## Your objective
Leave every picture out and return the rest of the listing verbatim.
---- Supplied data
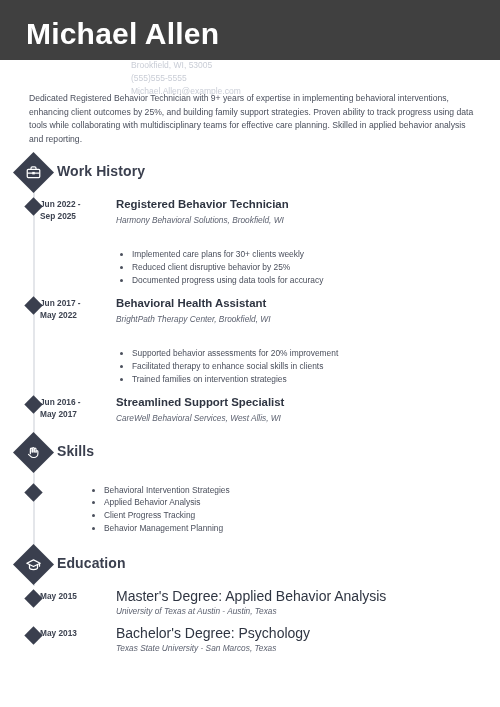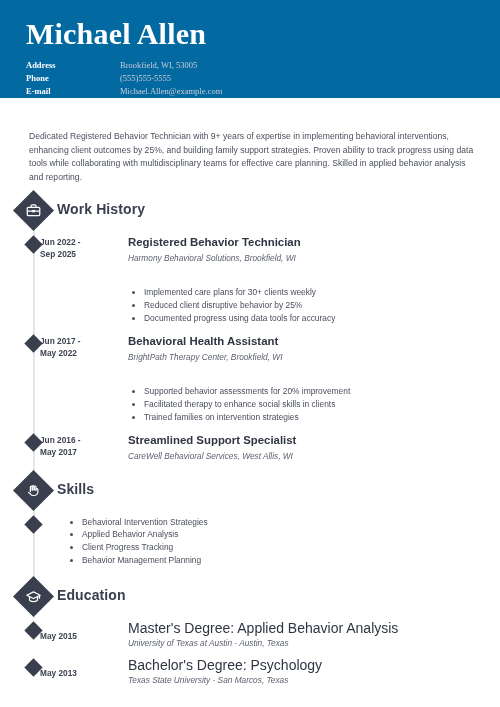--- a/index.html
+++ b/index.html
@@ -11,25 +11,24 @@
     width: 500px;
     height: 707px;
     font-family: "Liberation Sans", sans-serif;
     color: #3c4250;
     position: relative;
     overflow: hidden;
   }
 
   
   .header {
-    background: #0369a1;
+    background: #404040;
     padding: 18px 0 14px 26px;
-    height: 98px;
+    height: 60px;
     box-sizing: border-box;
-    font-family: Liberation Serif, serif;
   }
   .name {
     color: #ffffff;
     font-size: 30px;
     font-weight: bold;
     letter-spacing: 0.2px;
     line-height: 1.05;
     margin: 0 0 9px 0;
   }
   .contact-line {
@@ -39,21 +38,21 @@
     white-space: nowrap;
   }
   .contact-label {
     color: #ffffff;
     font-weight: bold;
     display: inline-block;
     min-width: 42px;
   }
   .contact-value {
     color: #c9cdd6;
-    margin-left: 10px;
+    margin-left: 21px;
     padding-left: 42px;
   }
 
   
   .summary {
     padding: 32px 22px 6px 29px;
     font-size: 8.6px;
     line-height: 13.6px;
     color: #4a4f5c;
     text-align: left;
@@ -108,21 +107,20 @@
     color: #3a3f4e;
     letter-spacing: 0.1px;
   }
 
   
   .entry {
     position: relative;
     padding: 0 18px 0 32px;
     margin-top: 9px;
     display: flex;
-    gap: 12px;
   }
   .node {
     position: absolute;
     left: 26.5px;
     top: 3px;
     width: 13px;
     height: 13px;
     background: #3a3f4e;
     transform: rotate(45deg);
   }
@@ -161,38 +159,37 @@
   ul.bullets li {
     font-size: 8.4px;
     line-height: 12.4px;
     color: #4a4f5c;
     margin-bottom: 0.5px;
   }
 
   
   .skills-block {
     position: relative;
-    padding-left: 26px;
-    margin-top: 10px;
+    padding-left: 48px;
+    margin-top: 16px;
   }
   ul.skills-list {
     margin: 0 0 0 40px;
     padding-left: 16px;
     list-style: disc;
   }
   ul.skills-list li {
     font-size: 8.4px;
     line-height: 12.6px;
     color: #4a4f5c;
   }
 
   
   .edu-entry {
     margin-top: 9px;
-    align-items: center;
   }
   .edu-title {
     font-size: 14px;
     font-weight: normal;
     color: #2f3542;
     line-height: 14px;
     margin-bottom: 2px;
   }
   .edu-school {
     font-size: 8.3px;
--------
## Exercise output
--- a/index.html
+++ b/index.html
@@ -11,25 +11,24 @@
     width: 500px;
     height: 707px;
     font-family: "Liberation Sans", sans-serif;
     color: #3c4250;
     position: relative;
     overflow: hidden;
   }
 
   
   .header {
-    background: #0369a1;
+    background: #404040;
     padding: 18px 0 14px 26px;
-    height: 98px;
+    height: 60px;
     box-sizing: border-box;
-    font-family: Liberation Serif, serif;
   }
   .name {
     color: #ffffff;
     font-size: 30px;
     font-weight: bold;
     letter-spacing: 0.2px;
     line-height: 1.05;
     margin: 0 0 9px 0;
   }
   .contact-line {
@@ -39,21 +38,21 @@
     white-space: nowrap;
   }
   .contact-label {
     color: #ffffff;
     font-weight: bold;
     display: inline-block;
     min-width: 42px;
   }
   .contact-value {
     color: #c9cdd6;
-    margin-left: 10px;
+    margin-left: 21px;
     padding-left: 42px;
   }
 
   
   .summary {
     padding: 32px 22px 6px 29px;
     font-size: 8.6px;
     line-height: 13.6px;
     color: #4a4f5c;
     text-align: left;
@@ -108,21 +107,20 @@
     color: #3a3f4e;
     letter-spacing: 0.1px;
   }
 
   
   .entry {
     position: relative;
     padding: 0 18px 0 32px;
     margin-top: 9px;
     display: flex;
-    gap: 12px;
   }
   .node {
     position: absolute;
     left: 26.5px;
     top: 3px;
     width: 13px;
     height: 13px;
     background: #3a3f4e;
     transform: rotate(45deg);
   }
@@ -161,38 +159,37 @@
   ul.bullets li {
     font-size: 8.4px;
     line-height: 12.4px;
     color: #4a4f5c;
     margin-bottom: 0.5px;
   }
 
   
   .skills-block {
     position: relative;
-    padding-left: 26px;
-    margin-top: 10px;
+    padding-left: 48px;
+    margin-top: 16px;
   }
   ul.skills-list {
     margin: 0 0 0 40px;
     padding-left: 16px;
     list-style: disc;
   }
   ul.skills-list li {
     font-size: 8.4px;
     line-height: 12.6px;
     color: #4a4f5c;
   }
 
   
   .edu-entry {
     margin-top: 9px;
-    align-items: center;
   }
   .edu-title {
     font-size: 14px;
     font-weight: normal;
     color: #2f3542;
     line-height: 14px;
     margin-bottom: 2px;
   }
   .edu-school {
     font-size: 8.3px;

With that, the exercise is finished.